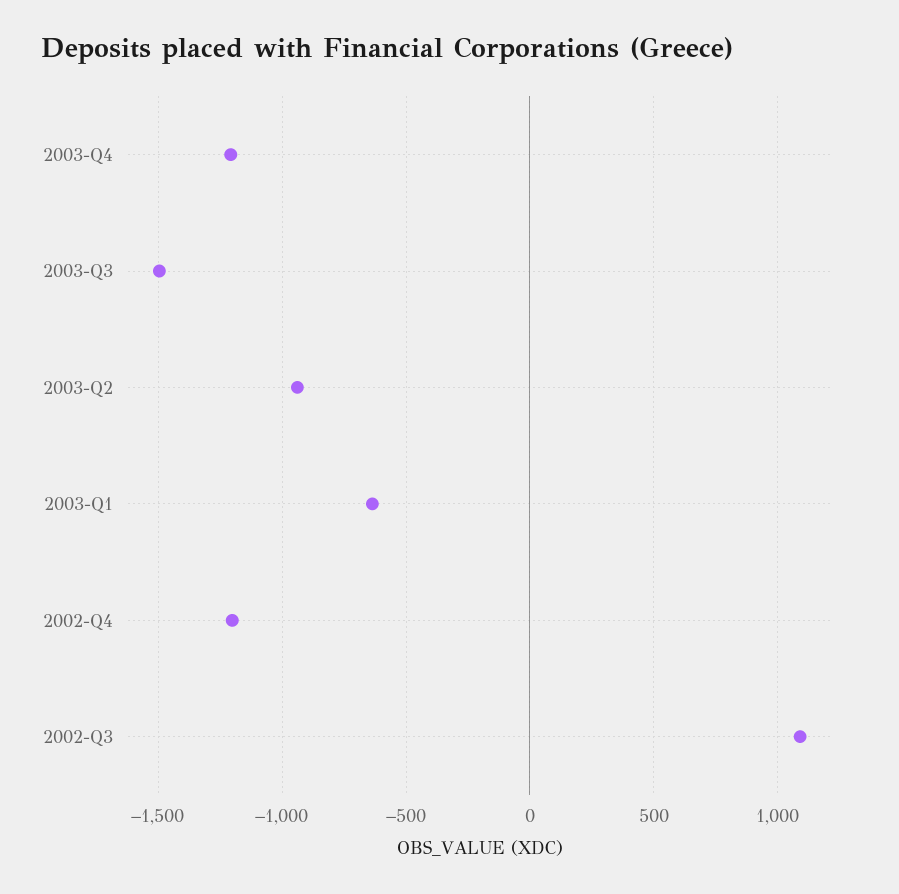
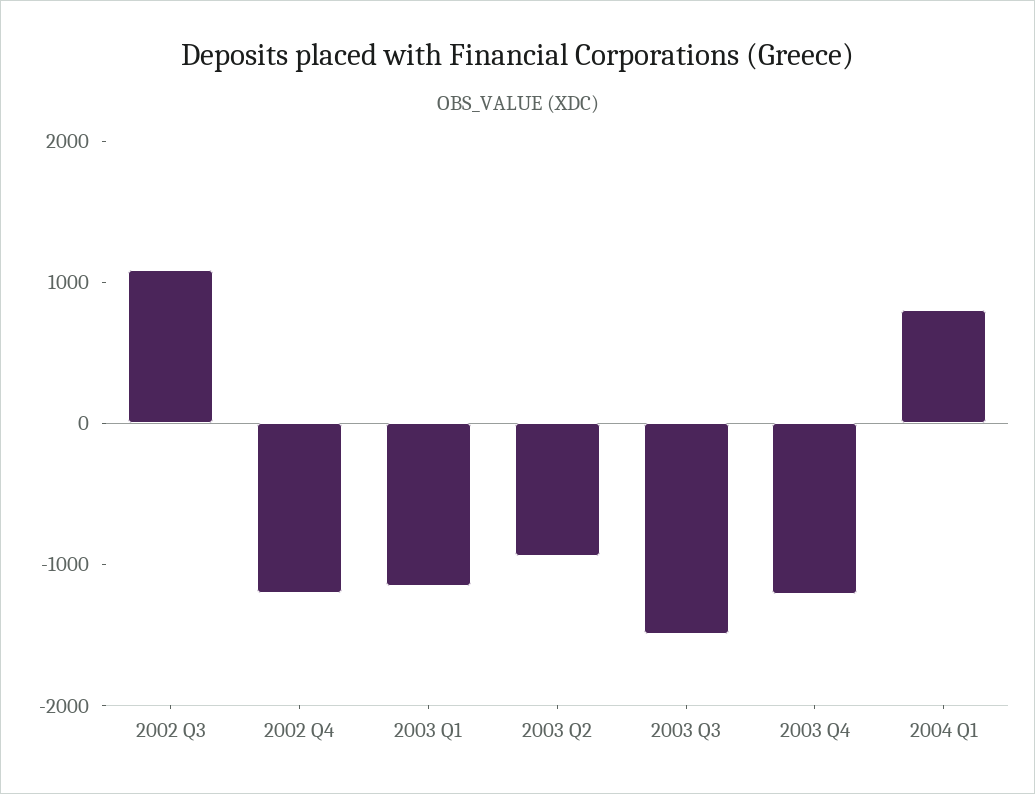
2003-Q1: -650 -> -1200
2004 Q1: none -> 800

--

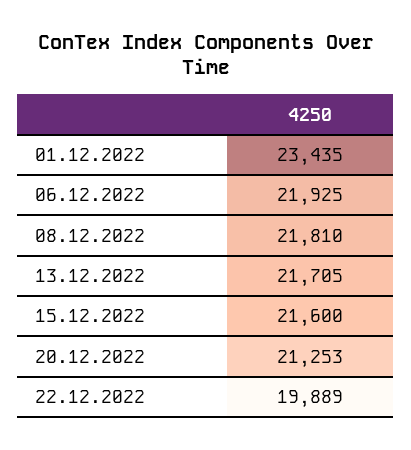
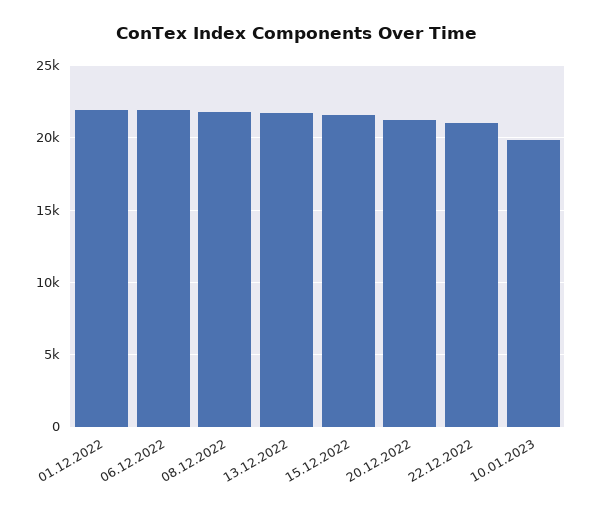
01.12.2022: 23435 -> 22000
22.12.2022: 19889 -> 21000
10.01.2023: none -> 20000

==

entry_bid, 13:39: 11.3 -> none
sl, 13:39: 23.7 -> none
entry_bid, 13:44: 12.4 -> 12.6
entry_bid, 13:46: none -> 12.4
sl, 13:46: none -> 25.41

TO DO: Going back over the entries above, copy word for word every line from the one that has "entry_bid, 13:39: 11.3 -> none" on through the one that has "sl, 13:46: none -> 25.41".

ANSWER BOX:
entry_bid, 13:39: 11.3 -> none
sl, 13:39: 23.7 -> none
entry_bid, 13:44: 12.4 -> 12.6
entry_bid, 13:46: none -> 12.4
sl, 13:46: none -> 25.41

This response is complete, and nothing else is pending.